Yep, that was intentionally the resolution of this bug - instead of
hanging in the middle of the login process, pulseaudio now gives up.

It's certainly not the perfect solution, but it's better than not
being able to login. I'm not sure whether or not we can expect a
better fix from pulseaudio upstream.

On Sun, Dec 6, 2009 at 11:47 PM, Eric <email address hidden> wrote:
> I have karmic with pulseaudio 1:0.9.19-0ubuntu4 and home as ntfs and
> still have this problem. Pulseaudio doesn't start.
>
> eric@eric:~$ pulseaudio
> E: core-util.c: Failed to create secure directory: Permission Denied
>
> My partition is like this in fstab:
> /dev/sda5 /home ntfs-3g nodev,nosuid,relatime,uid=1000,gid=1000,umask=022,locale=pt_BR.UTF-8 0 0
>
> --
> pulseaudio hangs, prevents login, home as ntfs
> https://bugs.launchpad.net/bugs/330766
> You received this bug notification because you are a member of Debathena
> Project, which is a direct subscriber.
>

Revision history for this message
Volcano (bjorn-boonen) wrote :

For me the problem isn't solved, i tried the workarounds above.
I have my home directory on a ntfs partition. I have no problems with booting and sound is playing (on most programs like rhytmbox and amarok but is not paying on Mplayer).
But as Pulsaudio isn't starting up, i can't choose which of my 2 soundcards i want to use or any other audio setting...
please some advise for an other workaround (maybe another program)

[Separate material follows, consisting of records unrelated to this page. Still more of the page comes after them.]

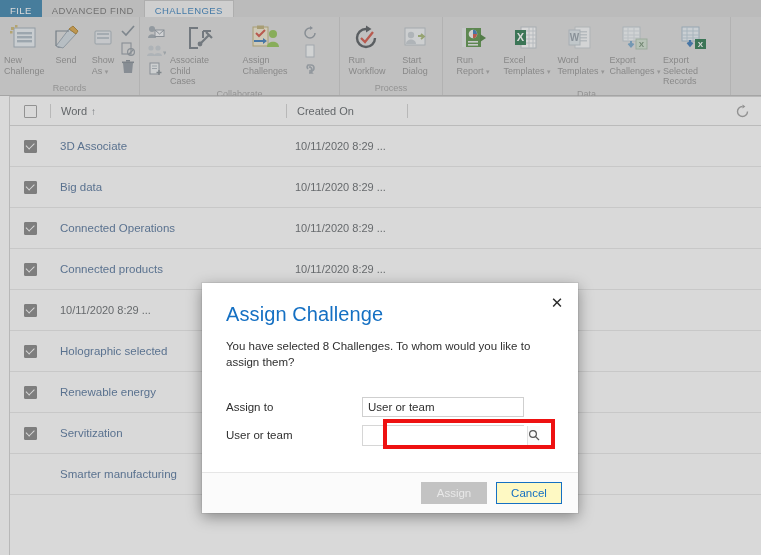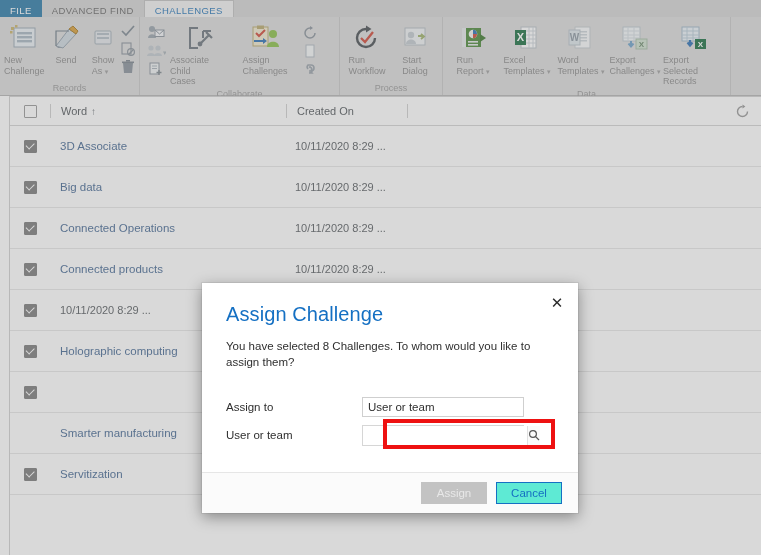--- a/index.html
+++ b/index.html
@@ -198,21 +198,21 @@
     height:40px;border-top:1px solid #e6e6e6;background:#fbfbfb;
     display:flex;align-items:center;justify-content:flex-end;
     padding-right:16px;gap:9px;
   }
   .btnmain{
     min-width:66px;height:22px;font-size:11.5px;
     font-family:"Liberation Sans", sans-serif;
     border:1px solid transparent;cursor:default;
   }
   .btnmain.disabled{background:#c3c3c3;color:#e8e8e8;}
-  .btnmain.outline{background:#5eead4;color:#1570c3;border:1px solid #1570c3;cursor:pointer;}
+  .btnmain.outline{background:#fef9c3;color:#1570c3;border:1px solid #1570c3;cursor:pointer;}
 </style>
 </head>
 <body>
 
 <div id="app">
 
   <div id="behind">
 
     <div class="tabstrip">
       <div class="tab file">
@@ -562,41 +562,42 @@
         <div class="row">
           <div class="cbcol">
               <div class="chk on"></div>
             </div>
           <div class="cr">10/11/2020 8:29 ...</div>
         </div>
         <div class="row">
           <div class="cbcol">
               <div class="chk on"></div>
             </div>
-          <div class="nm">Holographic computing</div>
+          <div class="nm">Holographic selected</div>
           <div class="cr"></div>
         </div>
         <div class="row">
           <div class="cbcol">
               <div class="chk on"></div>
             </div>
+          <div class="nm">Renewable energy</div>
           <div class="cr"></div>
         </div>
         <div class="row">
           <div class="cbcol">
+              <div class="chk on"></div>
+            </div>
+          <div class="nm">Servitization</div>
+          <div class="cr"></div>
+        </div>
+        <div class="row">
+          <div class="cbcol">
               <div class="chk hidden"></div>
             </div>
           <div class="nm">Smarter manufacturing</div>
-          <div class="cr"></div>
-        </div>
-        <div class="row">
-          <div class="cbcol">
-              <div class="chk on"></div>
-            </div>
-          <div class="nm">Servitization</div>
           <div class="cr"></div>
         </div>
       </div>
     </div>
 
   </div>
 
   <div id="veil"></div>
 
   <div class="dialog">

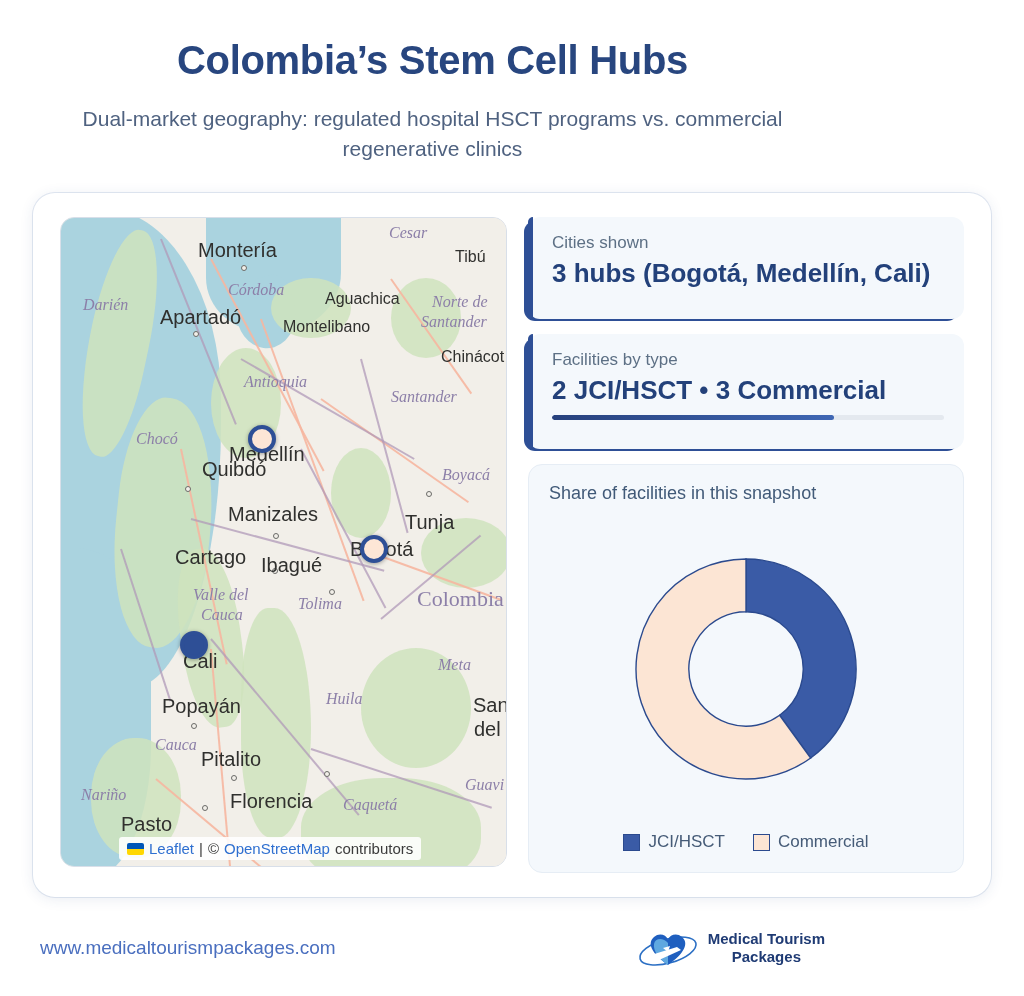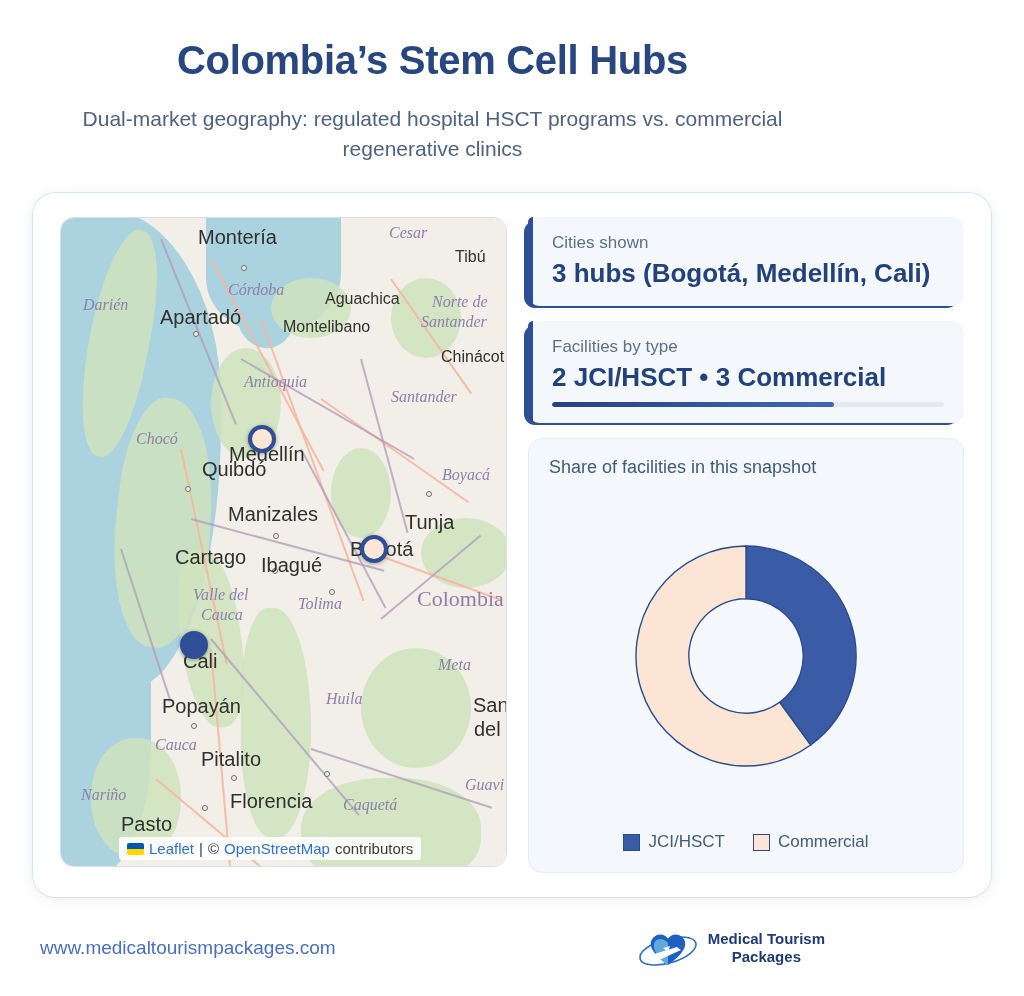--- a/index.html
+++ b/index.html
@@ -121,21 +121,21 @@
   .flag-ua i { display:block; height:6px; }
   .flag-ua .b { background:#0057b7; }
   .flag-ua .y { background:#ffd700; }
 
   
   .right-col { flex: 1 1 auto; display:flex; flex-direction:column; gap: 15px; }
 
   .stat-card {
     position: relative;
     background: #f4f8fc; border-radius: 12px;
-    padding: 16px 20px 16px 24px;
+    padding: 16px 20px 29px 24px;
     box-shadow: -5px 3px 0 -1px #2e4f96;
   }
   .stat-card::before {
     content:""; position:absolute; left:0; top:0; bottom:0; width:5px;
     background:#2e4f96; border-radius: 12px 0 0 12px;
   }
   .stat-label { font-size: 17px; color: #5d7085; margin-bottom: 4px; }
   .stat-value { font-size: 26px; font-weight: bold; color: #23417a; line-height: 1.25; }
 
   .progress-track {
@@ -239,21 +239,21 @@
           <div class="region-label" style="left:377px;top:438px;">Meta</div>
           <div class="region-label" style="left:265px;top:472px;text-align:center;">Huila</div>
           <div class="region-label" style="left:94px;top:518px;">Cauca</div>
           <div class="region-label" style="left:20px;top:568px;">Nariño</div>
           <div class="region-label" style="left:282px;top:578px;">Caquetá</div>
           <div class="region-label" style="left:404px;top:558px;">Guavi</div>
           <div class="region-label" style="left:328px;top:6px;">Cesar</div>
 
           <div class="country-label" style="left:356px;top:368px;">Colombia</div>
 
-          <div class="city-label big" style="left:137px;top:8px;">Montería</div>
+          <div class="city-label big" style="left:137px;top:21px;">Montería</div>
           <div class="city-dot" style="left:180px;top:47px;"></div>
 
           <div class="city-label big" style="left:99px;top:88px;">Apartadó</div>
           <div class="city-dot" style="left:132px;top:113px;"></div>
 
           <div class="city-label" style="left:222px;top:100px;">Montelibano</div>
           <div class="city-label" style="left:264px;top:72px;">Aguachica</div>
           <div class="city-label" style="left:394px;top:30px;">Tibú</div>
           <div class="city-label" style="left:380px;top:130px;">Chinácot</div>
 

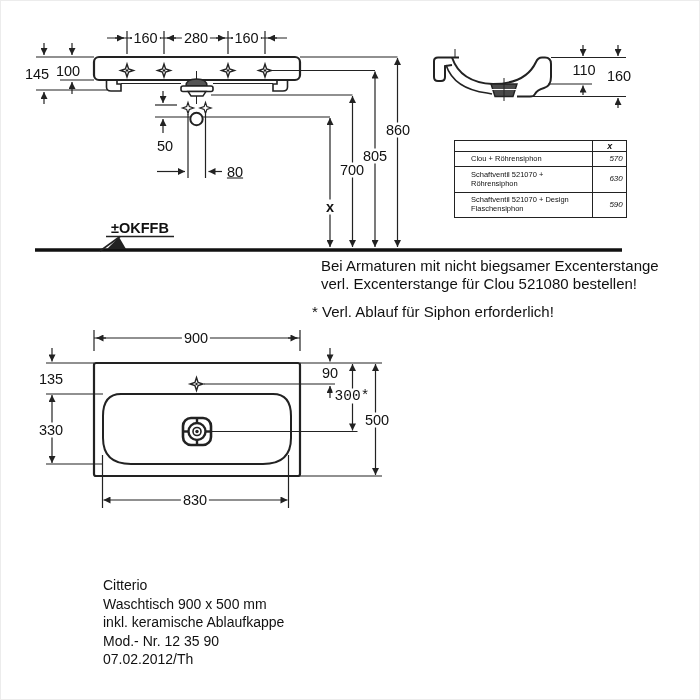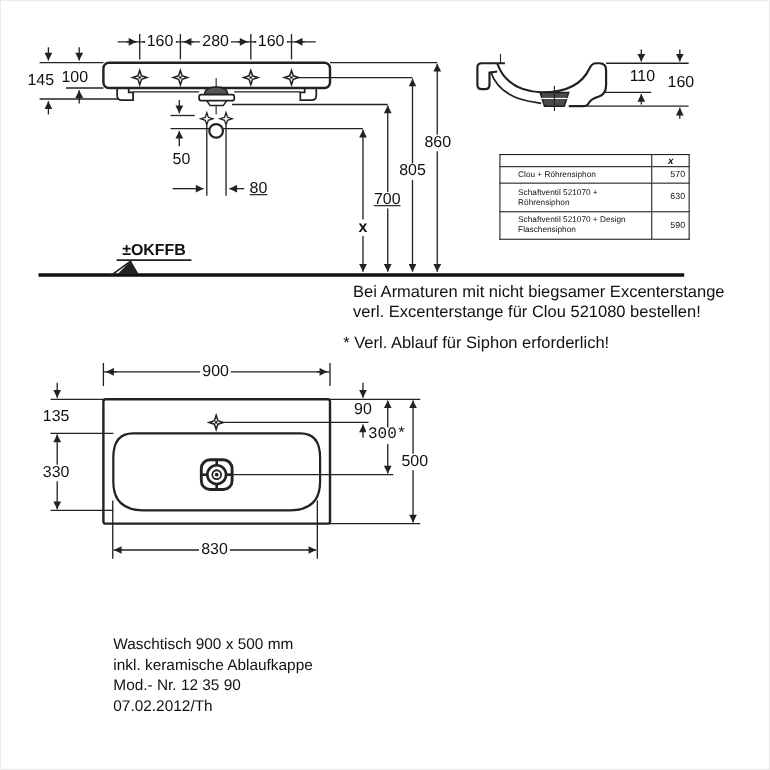--- a/index.html
+++ b/index.html
@@ -10,21 +10,21 @@
   .dim{position:absolute;transform:translate(-50%,-50%);background:#fff;padding:0 2px;
        font-size:14.5px;line-height:15px;color:#111;white-space:nowrap;}
   .bold{font-weight:bold;}
   .notes{position:absolute;font-size:15px;line-height:17.6px;color:#111;white-space:nowrap;}
   .footer{position:absolute;font-size:14px;line-height:18.6px;color:#111;white-space:nowrap;}
   table.siphon{position:absolute;left:454px;top:140px;width:173px;border-collapse:collapse;
        font-size:7.5px;line-height:8.6px;color:#111;table-layout:fixed;}
   table.siphon td,table.siphon th{border:1.5px solid #222;padding:1px 16px;vertical-align:middle;
        overflow:hidden;}
   table.siphon th{height:10px;font-size:9px;font-weight:bold;font-style:italic;text-align:center;padding:0;}
-  td.val{text-align:center;font-size:8px;}
+  td.val{text-align:center;font-size:8px;font-style:italic;}
   .c1{width:136px;} .c2{width:33px;}
 </style>
 </head>
 <body>
 
 <div id="canvas">
   <div class="frame"></div>
 
   <svg width="700" height="700" viewBox="0 0 700 700">
     <defs>
@@ -187,21 +187,21 @@
   </svg>
 
   <span class="dim" style="left:145.5px;top:38px;">160</span>
   <span class="dim" style="left:196px;top:38px;">280</span>
   <span class="dim" style="left:246.5px;top:38px;">160</span>
   <span class="dim" style="left:37px;top:74px;">145</span>
   <span class="dim" style="left:68px;top:70.5px;">100</span>
   <span class="dim" style="left:165px;top:146px;">50</span>
   <span class="dim" style="left:235px;top:171.5px;text-decoration:underline;">80</span>
   <span class="dim bold" style="left:330px;top:206.5px;">x</span>
-  <span class="dim" style="left:352px;top:182px;text-decoration:underline;">700</span>
+  <span class="dim" style="left:352px;top:170px;">700</span>
   <span class="dim" style="left:375px;top:155.5px;">805</span>
   <span class="dim" style="left:398px;top:130px;">860</span>
   <span class="dim bold" style="left:140px;top:228px;background:transparent;">±OKFFB</span>
 
   <span class="dim" style="left:584px;top:70px;">110</span>
   <span class="dim" style="left:619px;top:76px;">160</span>
 
   <span class="dim" style="left:196px;top:338px;">900</span>
   <span class="dim" style="left:51px;top:378.5px;">135</span>
   <span class="dim" style="left:51px;top:430px;">330</span>
@@ -235,18 +235,19 @@
   </tbody>
     </table>
 
   <div class="notes" style="left:321px;top:257px;">
     <div>Bei Armaturen mit nicht biegsamer Excenterstange</div>
     <div>verl. Excenterstange für Clou 521080 bestellen!</div>
   </div>
   <div class="notes" style="left:312px;top:303px;">* Verl. Ablauf für Siphon erforderlich!</div>
 
   <div class="footer" style="left:103px;top:576px;">
+    <div>Citterio</div>
     <div>Waschtisch 900 x 500 mm</div>
     <div>inkl. keramische Ablaufkappe</div>
     <div>Mod.- Nr. 12 35 90</div>
     <div>07.02.2012/Th</div>
   </div>
 </div>
 
 </body></html>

Revision history for this message
Andrew Smart (andrew.j.smart) wrote :

Volcano, I have a solution that worked for me (my brother's home partition was NTFS). Though I didn't think to update pulseaudio to see if the most recent one fixed the problem...

Make a small partition around 5 MiB with a file system that supports symbolic links (like ext3). Mount that partition to /home/volcano/.pulse/ in fstab.
Make sure you set everything in there to have the right permissions too:
"chmod/chown ~/.pulse to root/root 700"
I found that volcano/volcano instead of root/root will work too.

This way pulse audio can make a symbolic link from ~/.pulse to /tmp and succeed!

Nasty work around; I know. But it is a way to get pulseaudio working while your home partition is NTFS, which is better than falling back to ALSA (which I assume is the most up to date behavior in this situation).

Revision history for this message
Michael Zaugg (AOI) (it-oas) wrote :

This is an old bug but the issue remains if mounting homefolder with cifs.
If unix extensions are not enabled in samba pulseaudio cannot create a symlink to /tmp.

To workaround this you can use solution #34 (https://bugs.launchpad.net/ubuntu/+source/pulseaudio/+bug/330766/comments/34) or use the bind command (no need of an extra partition):

e.g. mount --bind /tmp/volcano /home/volcano/.pulse

For even more flexibility use pam_mount:
e.g <volume path="/tmp/%(USER)" mountpoint="~/.pulse" options="bind" />

Please note: the folder /tmp/volcano has to exist with owner:group volcano:volcano.

Revision history for this message
AllAboutMike (mike-aacomp) wrote :

This seems to be back in 12.04 LTS!
Same work around using mount --bind fixes it there too. Is this just a regression because someone forgot the NFS issue, or a new problem?

Revision history for this message
brian baker (brian-m-baker) wrote :

have the same problem with ntfs as home partition using the 13.04 seems to be a regression will try the bind work around!